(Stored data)
********************

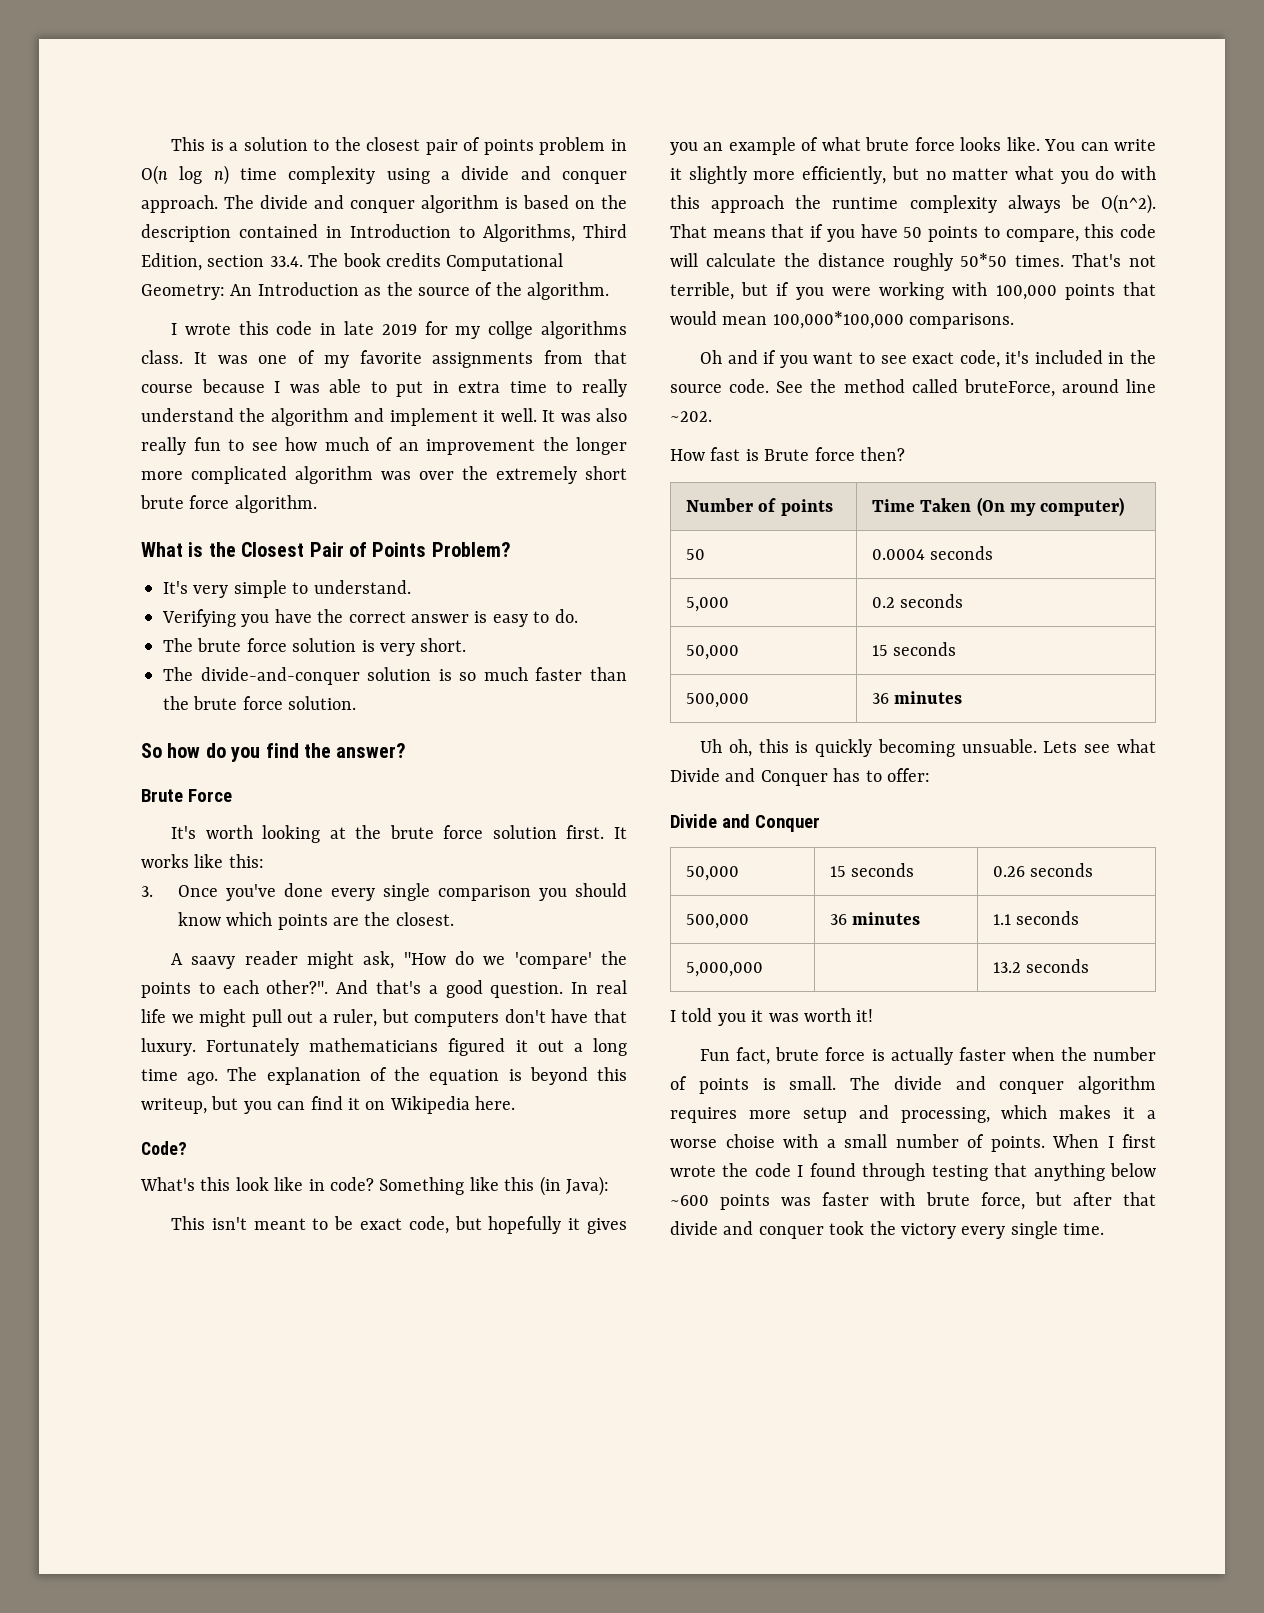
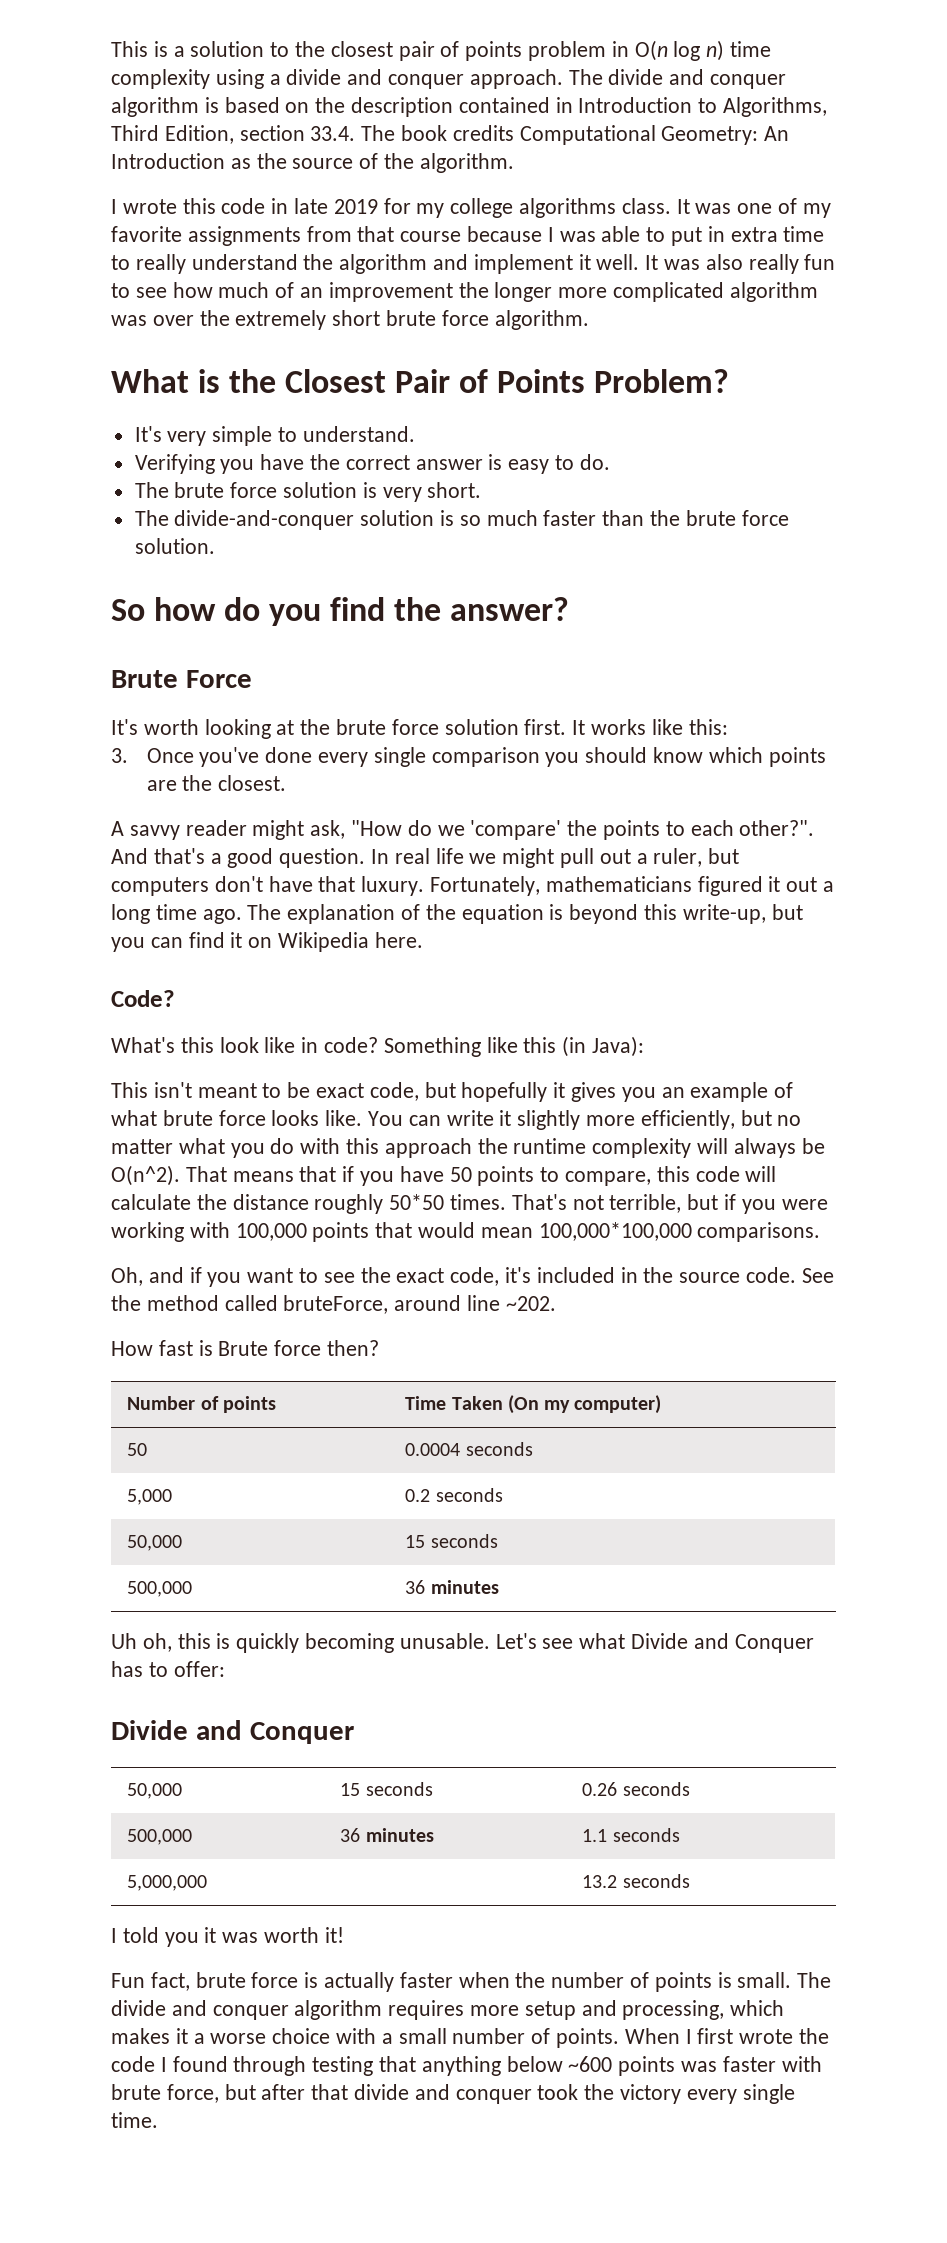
[488,321,534,339] collge -> [450,198,514,218] college
[191,956,236,969] saavy -> [129,825,180,840] savvy
[206,1038,300,1056] Fortunately -> [430,876,541,896] Fortunately,
[141,1098,207,1114] writeup, -> [682,904,766,924] write-up,
(997, 204) none -> [697,1138,729,1154] will
[700,350,723,364] Oh -> [111,1267,143,1286] Oh,
(907, 359) none -> [360,1267,391,1283] the
[961,739,1078,753] unsuable. Lets -> [399,1633,537,1649] unusable. Let's
[725,1134,775,1148] choise -> [272,2028,331,2044] choice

********************

Please retype exactly the line containing "[700,350,723,364] Oh ->" and each line after it to the end of the records, and nothing more.

[TASK RESPONSE]:
[700,350,723,364] Oh -> [111,1267,143,1286] Oh,
(907, 359) none -> [360,1267,391,1283] the
[961,739,1078,753] unsuable. Lets -> [399,1633,537,1649] unusable. Let's
[725,1134,775,1148] choise -> [272,2028,331,2044] choice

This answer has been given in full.